Hybrid models including modified gross and expense recovery structures provide varying degrees of operational involvement and risk sharing between landlords and tenants. Operating real estate businesses including hotels, senior living facilities, student housing, self-storage, and parking operate as hospitality or service businesses requiring sophisticated operational capabilities, technology systems, staffing infrastructure, revenue management, and regulatory compliance expertise representing highest operational leverage and complexity.
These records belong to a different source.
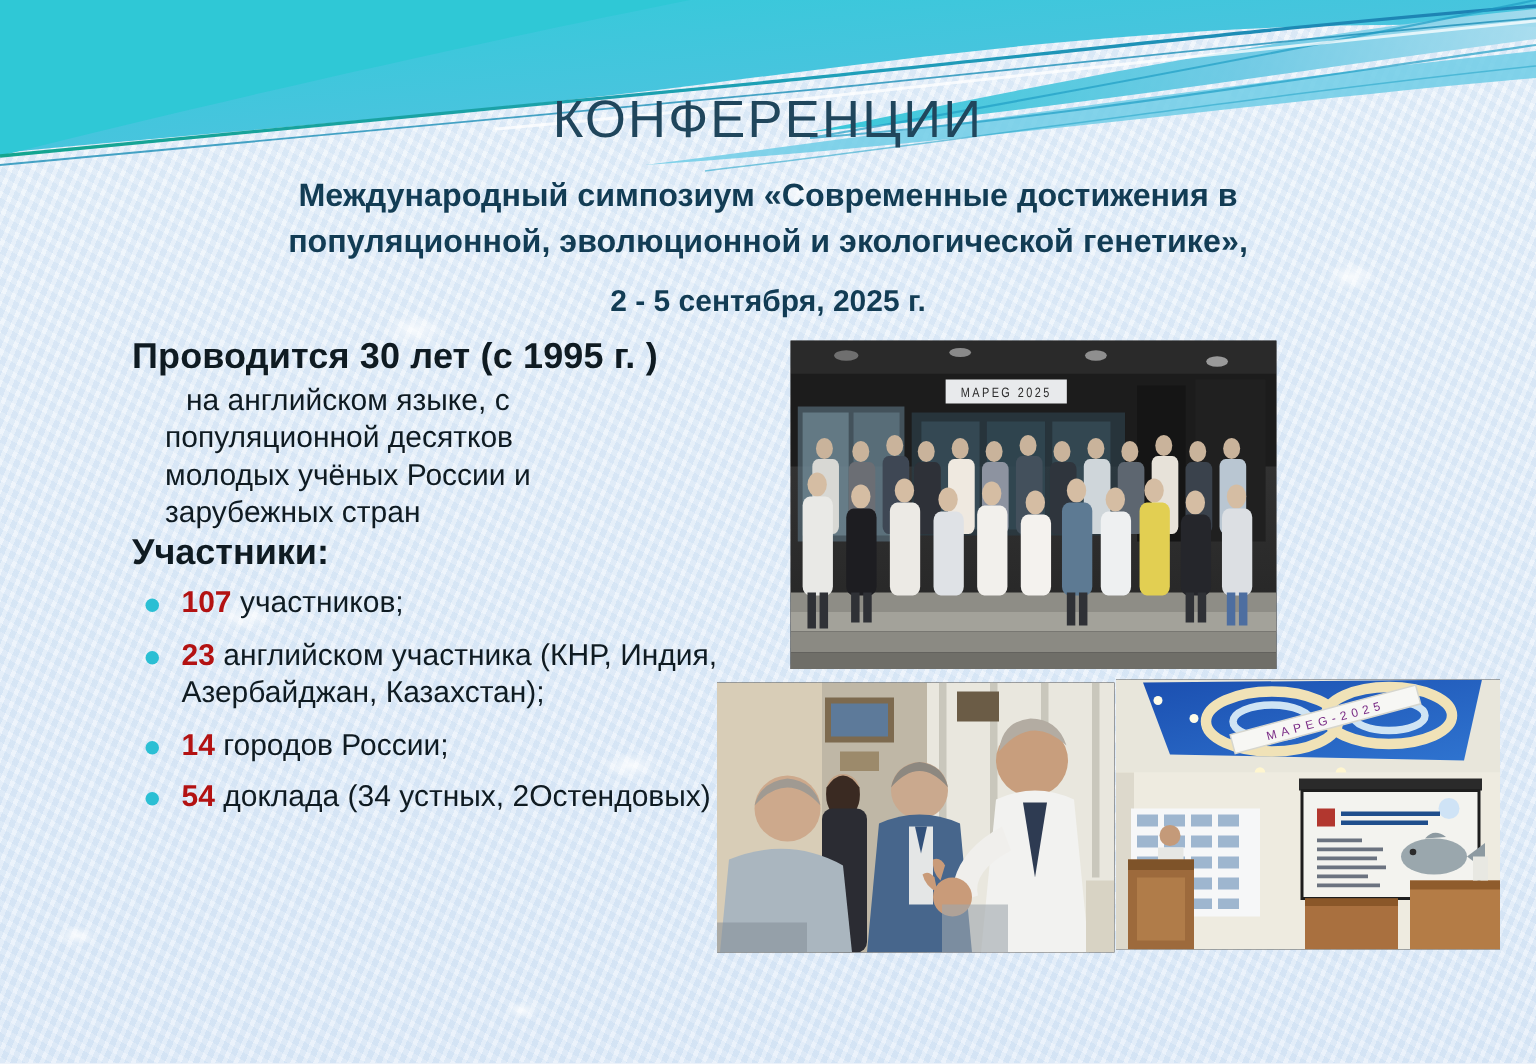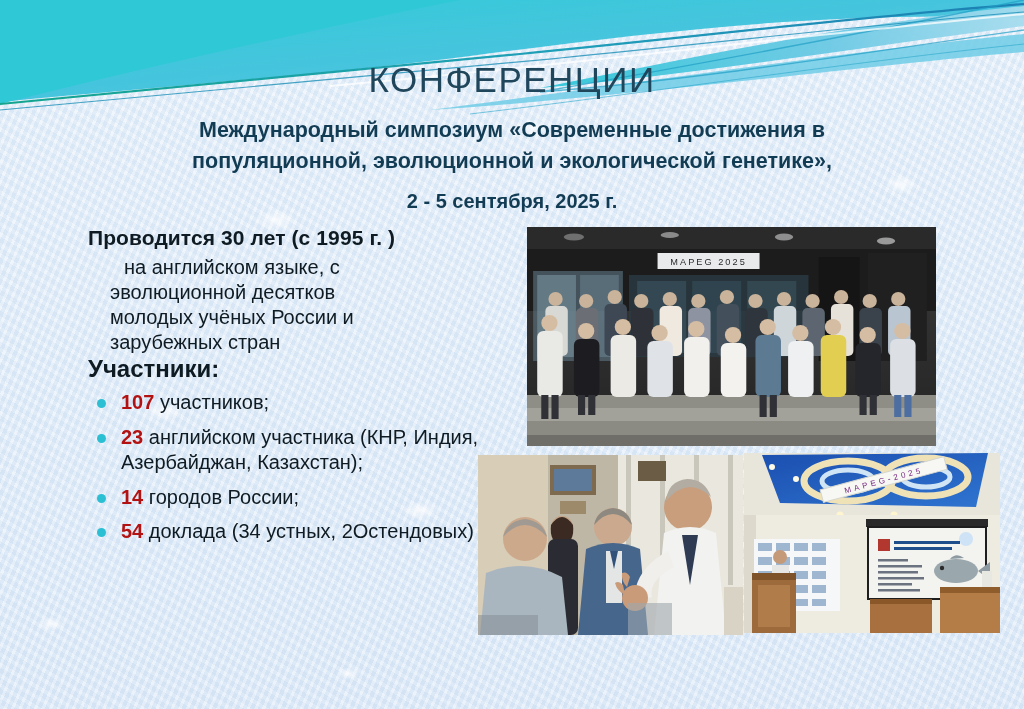--- a/index.html
+++ b/index.html
@@ -71,21 +71,21 @@
   }
 
   
   #text-column {
     position: absolute;
     left: 88px; top: 224px; width: 400px;
     color: #0f1b22;
   }
   .lead-line {
     font-weight: bold;
-    font-size: 21px;
+    font-size: 24px;
     line-height: 28px;
     letter-spacing: .1px;
   }
   .para {
     font-size: 20px;
     line-height: 25px;
     margin-top: 3px;
     padding-left: 0;
   }
   .para .hang { display: block; padding-left: 22px; }
@@ -110,21 +110,21 @@
     position: absolute;
     left: 9px; top: 9px;
     width: 9px; height: 9px;
     border-radius: 50%;
     background: #2bbfd4;
   }
   .num { color: #b31212; font-weight: bold; margin-top: 21px; }
 
   
   .photo { position: absolute; overflow: hidden; background: #2b2b2b; }
-  #photo-group { left: 527px; top: 227px; width: 409px; height: 219px; }
+  #photo-group { left: 527px; top: 227px; width: 324px; height: 219px; }
   #photo-discussion { left: 478px; top: 455px; width: 265px; height: 180px; }
   #photo-hall { left: 744px; top: 453px; width: 256px; height: 180px; }
   .photo svg { display: block; width: 100%; height: 100%; }
 </style>
 </head>
 <body>
 
 <div id="slide">
 
   <div id="bg-texture"></div>
@@ -171,21 +171,21 @@
     <div id="page-title">КОНФЕРЕНЦИИ</div>
 
     <div id="subtitle-date">2 - 5 сентября, 2025 г.</div>
 
     <div id="text-column">
 
       <div class="lead-line">Проводится 30 лет (с 1995 г.  )</div>
 
       <div class="para">
         <span class="first">на английском языке, с</span>
-        <span class="hang">эволюционной десятков</span>
+        <span class="hang">популяционной десятков</span>
         <span class="hang">молодых учёных России и</span>
         <span class="hang">зарубежных стран</span>
       </div>
 
       <div class="section-head">Участники:</div>
 
       <ul id="bullet-list">
         <li>
           <span class="dot"></span>
           <span class="num">107</span><span> участников;</span>

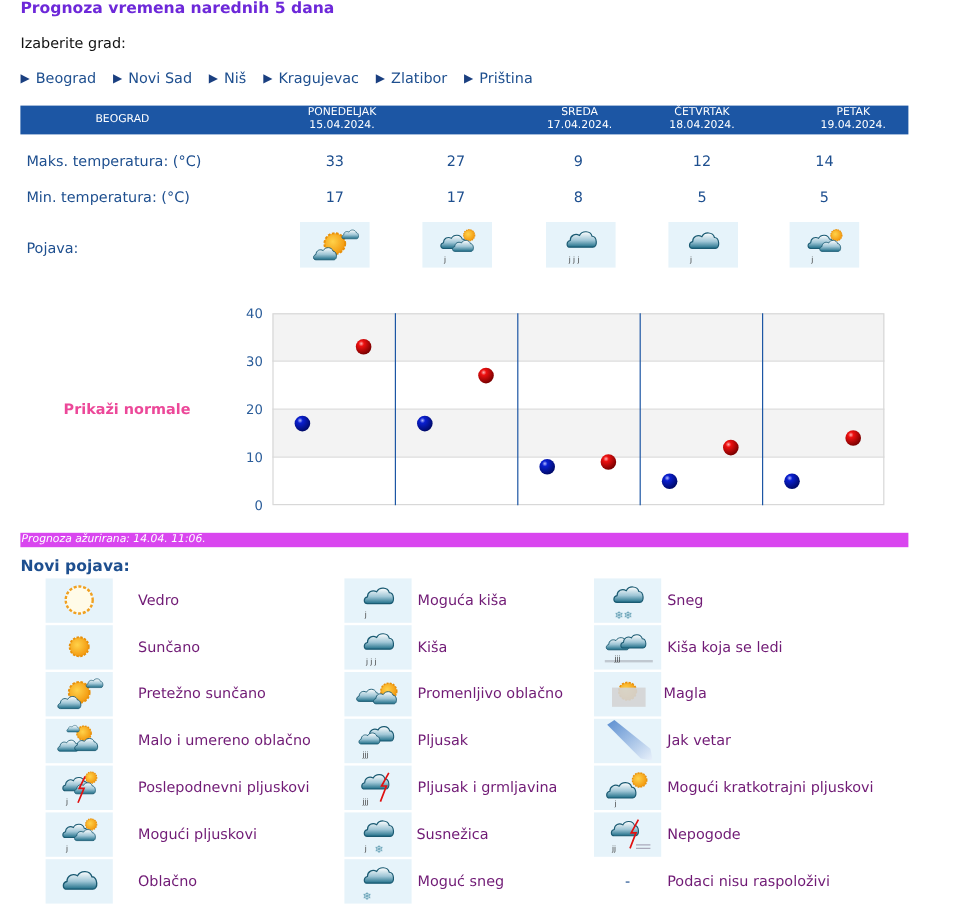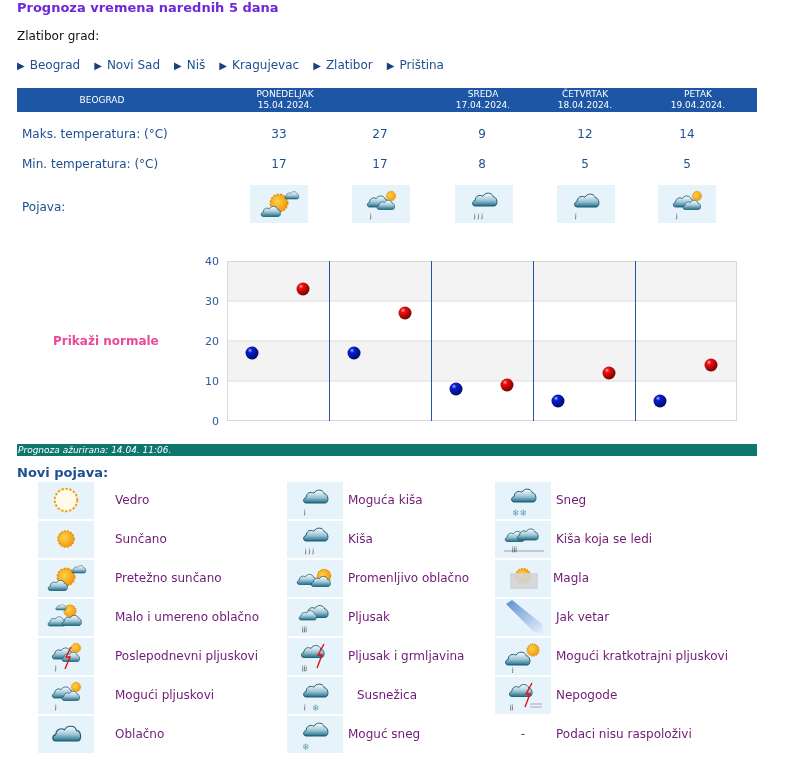--- a/index.html
+++ b/index.html
@@ -9,21 +9,21 @@
   .choose { left: 17px; top: 29px; font-size: 12px; color: #111; }
   .cities { left: 17px; top: 58px; display: flex; font-size: 12px; }
   .city { display: flex; align-items: center; margin-right: 14px; color: #1e4f8f; cursor: pointer; }
   .city .arrow { font-size: 10px; color: #1a3f80; margin-right: 5px; }
   .hdr { left: 17px; top: 88px; width: 740px; height: 24px; background: #1c56a4; color: #fff; font-size: 9px; }
   .hdr .cell { position: absolute; top: 0; height: 24px; text-align: center; line-height: 11px; padding-top: 1px; }
   .row-label { left: 22px; font-size: 12px; color: #1e4f8f; }
   .val { font-size: 12px; color: #1e4f8f; text-align: center; width: 60px; }
   .icon-box { width: 58px; height: 38px; background: #e6f3fa; display: flex; align-items: center; justify-content: center; }
   .chart-wrap { left: 190px; top: 255px; width: 560px; height: 180px; }
-  .footer-bar { left: 17px; top: 444px; width: 740px; height: 12px; background: #0f766e; color: #fff; font-size: 9px; font-style: italic; padding-left: 1px; line-height: 12px; }
+  .footer-bar { left: 17px; top: 444px; width: 740px; height: 12px; background: #d946ef; color: #fff; font-size: 9px; font-style: italic; padding-left: 1px; line-height: 12px; }
   .opis { left: 17px; top: 465px; font-size: 13px; font-weight: bold; color: #1e4f8f; }
   .legend-item { position: absolute; display: flex; align-items: center; height: 38px; }
   .legend-item .licon { width: 56px; height: 37px; background: #e6f3fa; display: flex; align-items: center; justify-content: center; }
   .legend-item .ltext { margin-left: 21px; font-size: 12px; color: #701a75; white-space: nowrap; }
   .legend-item .ldash { width: 56px; text-align: center; font-size: 12px; color: #1e4f8f; }
   .normale { left: 53px; top: 334px; font-size: 12px; font-weight: bold; color: #ec4899; cursor: pointer; }
 </style>
 </head>
 <body>
 
@@ -55,21 +55,21 @@
     <symbol id="cloud" viewBox="0 0 40 24">
       <path d="M6 22 C1 22 1 15 6 14 C6 8 12 5 17 8 C20 2 30 2 32 9 C38 9 39 22 33 22 Z" fill="url(#cloudG)" stroke="#1a5a72" stroke-width="1.4"></path>
     </symbol>
     <symbol id="sun" viewBox="0 0 24 24">
       <circle cx="12" cy="12" r="8" fill="url(#sunG)" stroke="#e8900a" stroke-width="1.5" stroke-dasharray="2 1.2"></circle>
     </symbol>
   </defs>
 </svg>
 
 <div class="abs title">Prognoza vremena narednih 5 dana</div>
-<div class="abs choose">Zlatibor grad:</div>
+<div class="abs choose">Izaberite grad:</div>
 
 <div class="abs cities">
   <div class="city">
       <span class="arrow">▶</span>
       <span>Beograd</span>
     </div>
   <div class="city">
       <span class="arrow">▶</span>
       <span>Novi Sad</span>
     </div>
@@ -98,21 +98,21 @@
       <div>15.04.2024.</div>
     </div>
   <div class="cell" style="left:406px;width:120px;">
       <div>SREDA</div>
       <div>17.04.2024.</div>
     </div>
   <div class="cell" style="left:508px;width:120px;">
       <div>ČETVRTAK</div>
       <div>18.04.2024.</div>
     </div>
-  <div class="cell" style="left:621px;width:120px;">
+  <div class="cell" style="left:634px;width:120px;">
       <div>PETAK</div>
       <div>19.04.2024.</div>
     </div>
 </div>
 
 <div class="abs row-label" style="top:127px">Maks. temperatura: (°C)</div>
 <div class="abs val" style="left:249px;top:127px">33</div>
 <div class="abs val" style="left:350px;top:127px">27</div>
 <div class="abs val" style="left:452px;top:127px">9</div>
 <div class="abs val" style="left:555px;top:127px">12</div>
@@ -323,21 +323,21 @@
     <span class="ltext" style="margin-left:5px">Pljusak i grmljavina</span>
   </div>
 <div class="legend-item" style="left:287px;top:676px">
     <div class="licon">
       <svg width="50" height="34" viewBox="0 0 50 34">
         <use href="#cloud" x="12" y="2" width="28" height="20"></use>
         <text x="14" y="31" font-size="6" fill="#333">ϳ</text>
         <text x="22" y="33" font-size="9" fill="#5b9ab0">❄</text>
       </svg>
     </div>
-    <span class="ltext" style="margin-left:14px">Susnežica</span>
+    <span class="ltext" style="margin-left:4px">Susnežica</span>
   </div>
 <div class="legend-item" style="left:287px;top:715px">
     <div class="licon">
       <svg width="50" height="34" viewBox="0 0 50 34">
         <use href="#cloud" x="12" y="2" width="28" height="20"></use>
         <text x="12" y="33" font-size="9" fill="#5b9ab0">❄</text>
       </svg>
     </div>
     <span class="ltext" style="margin-left:5px">Moguć sneg</span>
   </div>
Learn how operational models affect profit margins with NNN properties typically achieving 90%+ margins while operating businesses may achieve 30-40% margins, scalability with passive assets enabling larger portfolios with smaller teams, capital intensity requirements, exit valuations with different buyer universes and valuation multiples, and risk profiles with operational businesses subject to occupancy fluctuations, labor challenges, and operating cost inflation. Discussion covers selecting appropriate property types based on investor expertise and resources, building operational capabilities versus outsourcing management, evaluating operators in operating real estate, understanding technology and systems requirements, and portfolio construction balancing passive income and operating business exposures across risk-return spectrum.